4 - O presente decreto-lei procede também a um conjunto de ajustamentos e atualizações legislativos às disposições constantes dos referidos Decretos-Leis n.os 237/2000, de 26 de setembro, 194/2006, de 27 de setembro, 86/2010, de 15 de julho, 14/2016, de 9 de novembro, 42/2017, de 6 de abril, e 82/2017, de 18 de julho, por forma a clarificar e uniformizar o sentido de várias das suas normas.

CAPÍTULO II

Plantas ornamentais

Artigo 2.º

Transposição da Diretiva de Execução (UE) 2020/177, no que respeita às plantas ornamentais

O presente capítulo transpõe, na parte em que altera a Diretiva da Comissão n.º 93/49/CEE, a Diretiva de Execução (UE) 2020/177, da Comissão, de 11 de fevereiro de 2020, a que se refere a alínea a) do n.º 2 do artigo anterior.

Artigo 3.º

Alteração ao Decreto-Lei n.º 237/2000, de 26 de setembro

Os artigos 1.º, 5.º, 6.º, 7.º, 8.º, 9.º e 21.º do Decreto-Lei n.º 237/2000, de 26 de setembro, na sua redação atual, passam a ter a seguinte redação:

«Artigo 1.º

Objeto e âmbito de aplicação

1 - O presente diploma transpõe para o direito nacional a Diretiva n.º 98/56/CE, do Conselho, de 20 de julho de 1998, aplicável à produção e comercialização de materiais de propagação de plantas ornamentais, seguidamente designados por materiais de propagação.

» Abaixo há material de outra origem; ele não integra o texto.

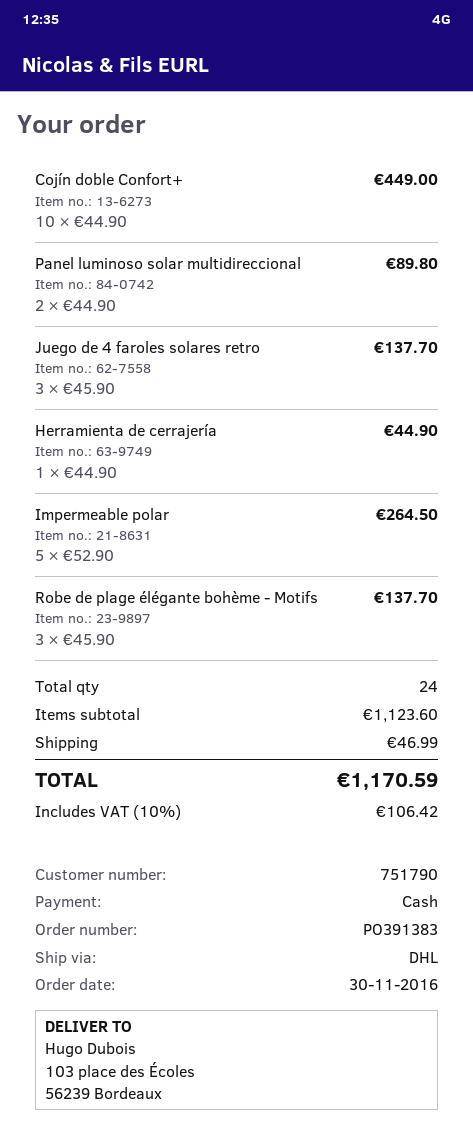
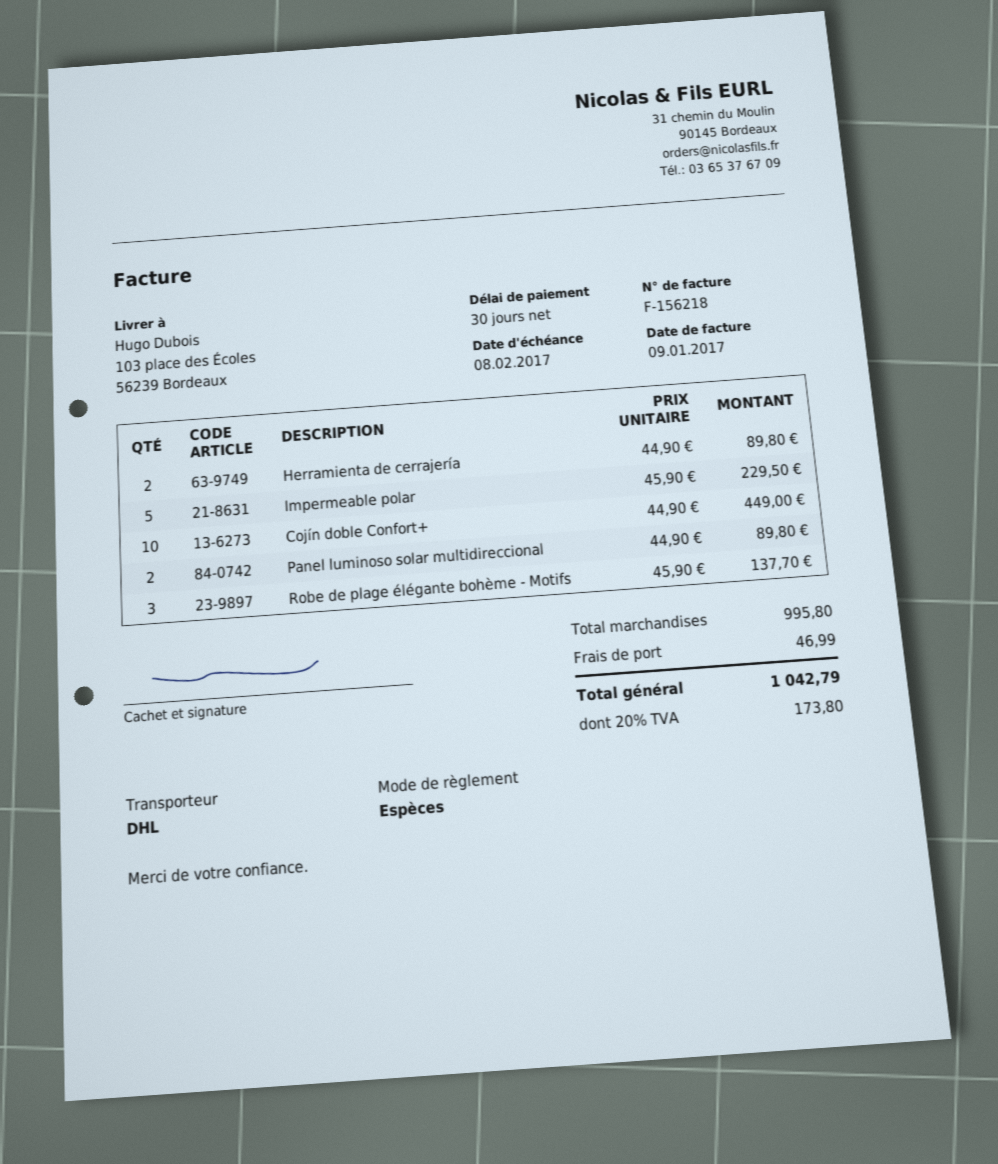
Juego de 4 faroles solares retro: 3 x 45.90 = 137.70 -> none
Herramienta de cerrajería: 1 x 44.90 = 44.90 -> 2 x 44.90 = 89.80
Impermeable polar: 5 x 52.90 = 264.50 -> 5 x 45.90 = 229.50
subtotal: 1123.60 -> 995.80
tax: 10% = 106.42 -> 20% = 173.80
total: 1170.59 -> 1042.79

2 - O disposto no presente diploma é igualmente aplicável a:

a)

Produção e comercialização de materiais de propagação cujos produtos não se destinem a fins ornamentais, desde que não abrangidos por legislação própria;

b)

Produção e comercialização de materiais que se encontrem abrangidos por legislação europeia diversa da referida no número anterior, mas cujos produtos se destinem a fins ornamentais.

3 - (Anterior n.º 2.)

Artigo 5.º

[...]

O material de propagação deve cumprir com os requisitos fitossanitários definidos no Regulamento (UE) n.º 2016/2031, do Parlamento Europeu e do Conselho, de 26 de outubro de 2016, relativo a medidas de proteção contra as pragas dos vegetais, adiante designado por Regulamento (UE) n.º 2016/2031, e legislação de execução complementar.

Artigo 6.º

[...]

1 - ...

a)

Encontrar-se praticamente isento de quaisquer organismos nocivos que afetem a qualidade ou de quaisquer sinais ou sintomas dos mesmos que reduzam a sua utilidade ou valor, pelo menos com base em inspeções visuais;

b)

Estar praticamente isento de quaisquer defeitos que afetem a sua qualidade como material de propagação;

c)

...

d)

...

e)

...

2 - Todo o material de propagação que, com base em sintomas ou sinais, não esteja praticamente isento de organismos nocivos deve ser adequadamente tratado e, caso se justifique, proibida a sua comercialização, conforme previsto no artigo 14.º, ou, ainda, destruído quando se trate de pragas de quarentena, constantes do Regulamento (UE) n.º 2016/2031.

3 - ...

a)

...

b)

Encontrarem-se praticamente isentos de vírus ou organismos similares e de outros organismos nocivos nos controlos realizados desde o início do último ciclo vegetativo;

c)

...

4 - Os bolbos de flores devem ser diretamente derivados de materiais que, nos controlos realizados na fase de crescimento da planta, se encontrem praticamente isentos de quaisquer organismos nocivos ou dos sinais ou sintomas destes.

5 - Sem prejuízo do disposto no n.º 1, para o material de propagação dos géneros ou espécies constantes do anexo do presente diploma e do qual faz parte integrante, deve o referido material de propagação encontrar-se praticamente livre de todas as pragas regulamentadas não sujeitas a quarentena (RNQP) listadas naquele anexo, relativamente a cada género e espécie mencionada, pelo menos com base em inspeções visuais.